The only person could match him lie for lie was my Lakota friend Falls-on-His-Face. Eeteh was mostly a happy loafer like me with a particular hankering for Zeb’s whisky and a generl dispreciation of the harsh ways of his tribe which, to hear Eeteh tell it, was nigh as ugly as the sivilization I’d lit out from. They got a Great Spirit that bullyrags them worse’n Moses and sets down what fundamentals they can and can’t do, mostly can’t. Eeteh says he never paid no attention to none of it, he couldn’t see no advantage about it, and for that he took a power of whalings until Coyote learned him how to act a fool. Everybody laughed at him now, and they was always playing mean jokes on him, but they never whipped him no more.

You don’t cross Moses and his holy gang without you get a hiding or struck with leppersy, but the Great Spirit hadn’t no choice, he had to live with Coyote and his mischief. It was more fair. I ain’t never seen him, but Eeteh says he has been to hell with the tricksome cretur to gamble with the dead, has helped him build a fire in a river bottom so as to catch cooked fish, and has walked the sky with him. The stars up there, Eeteh says, are like stones in the river and you have to hop from one to the next. It’s scarier than a river, though, because if you slip you fall up into the black night and never stop falling. The tribe don’t know whether to believe him or not, but just like the folks back in St. Petersburg living their own crazy lies, they’re afraid he might be right, and so they give him his space and some attention. Deadwood warn’t so lucky.

To be sure I couldn’t butt in on his claim, Deadwood left me out of his yarns, which I took as a good thing because I didn’t want no share of the trouble his crowing was bound to land him in. Our old neighbors was used to Deadwood’s stretchers and was mostly too muddled up with Zeb’s brew to be a worry, but rumbustiouser elements been moving into the Gulch who didn’t know him. Some of them was there in Zeb’s shack that night and they was already closing in on Deadwood in their grim friendly way. It looked like getting out might be a sight more harder’n getting in was.
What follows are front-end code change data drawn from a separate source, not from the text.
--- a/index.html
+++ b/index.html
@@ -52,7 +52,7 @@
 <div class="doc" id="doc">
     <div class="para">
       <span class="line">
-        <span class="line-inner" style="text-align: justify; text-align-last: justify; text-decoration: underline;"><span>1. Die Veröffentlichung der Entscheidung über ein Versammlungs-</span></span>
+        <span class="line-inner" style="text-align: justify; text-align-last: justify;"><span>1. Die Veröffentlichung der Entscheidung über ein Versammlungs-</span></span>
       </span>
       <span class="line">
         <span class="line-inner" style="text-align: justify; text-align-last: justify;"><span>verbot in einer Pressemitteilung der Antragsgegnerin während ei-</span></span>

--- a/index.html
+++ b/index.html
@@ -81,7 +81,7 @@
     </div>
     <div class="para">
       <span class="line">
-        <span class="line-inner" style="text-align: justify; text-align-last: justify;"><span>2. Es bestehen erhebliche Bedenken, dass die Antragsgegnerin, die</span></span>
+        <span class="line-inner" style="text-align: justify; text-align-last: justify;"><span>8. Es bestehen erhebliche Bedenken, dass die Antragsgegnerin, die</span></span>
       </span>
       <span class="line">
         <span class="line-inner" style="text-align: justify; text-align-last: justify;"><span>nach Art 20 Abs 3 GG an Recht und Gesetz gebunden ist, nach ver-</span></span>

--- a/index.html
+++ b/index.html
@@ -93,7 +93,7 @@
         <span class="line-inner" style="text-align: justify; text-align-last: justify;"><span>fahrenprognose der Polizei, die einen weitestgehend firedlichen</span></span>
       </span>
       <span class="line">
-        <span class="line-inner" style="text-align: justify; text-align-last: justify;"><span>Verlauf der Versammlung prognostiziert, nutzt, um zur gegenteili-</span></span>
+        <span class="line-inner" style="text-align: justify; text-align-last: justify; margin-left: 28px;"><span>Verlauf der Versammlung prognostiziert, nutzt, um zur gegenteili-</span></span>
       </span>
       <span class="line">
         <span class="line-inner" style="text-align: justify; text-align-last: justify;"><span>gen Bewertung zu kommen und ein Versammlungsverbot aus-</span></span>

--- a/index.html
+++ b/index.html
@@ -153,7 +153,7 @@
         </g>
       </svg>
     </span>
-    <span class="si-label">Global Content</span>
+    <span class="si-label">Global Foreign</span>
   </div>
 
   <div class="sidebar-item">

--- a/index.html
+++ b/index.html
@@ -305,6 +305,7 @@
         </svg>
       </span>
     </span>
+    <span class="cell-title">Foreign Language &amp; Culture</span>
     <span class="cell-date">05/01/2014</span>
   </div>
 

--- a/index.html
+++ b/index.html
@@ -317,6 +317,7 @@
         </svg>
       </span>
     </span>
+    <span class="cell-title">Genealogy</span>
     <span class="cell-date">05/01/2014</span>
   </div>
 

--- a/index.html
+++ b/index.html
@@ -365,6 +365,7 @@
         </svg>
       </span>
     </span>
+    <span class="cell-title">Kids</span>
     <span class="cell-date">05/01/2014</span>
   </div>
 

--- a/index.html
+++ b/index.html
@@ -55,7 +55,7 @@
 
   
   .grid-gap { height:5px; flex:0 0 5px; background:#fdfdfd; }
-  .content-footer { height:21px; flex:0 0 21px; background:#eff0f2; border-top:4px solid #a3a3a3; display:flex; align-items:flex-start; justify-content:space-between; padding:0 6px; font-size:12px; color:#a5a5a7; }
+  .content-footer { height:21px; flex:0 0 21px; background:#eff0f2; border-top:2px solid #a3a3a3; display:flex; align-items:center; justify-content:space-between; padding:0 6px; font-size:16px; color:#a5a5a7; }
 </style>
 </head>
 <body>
I laid my rifle across my arm like I was thinking about maybe shooting somebody just for the heck of it and said we had to get back to the fort whilst there was still enough light to follow the mountain trail. I asked Zeb for some feed for the panther so’s it don’t bite my head off when I get back. Zeb was feeling flush with the windfall the barter of his antique vest had fetched him, so besides the feed sack he throwed in a couple of lumps of sugar. Deadwood was having a grand time and warn’t easy to shift, but I remembered him not to forget what Dan’l Boone once told him, and that confused him enough to stumble out after me with his jug and gunny sack.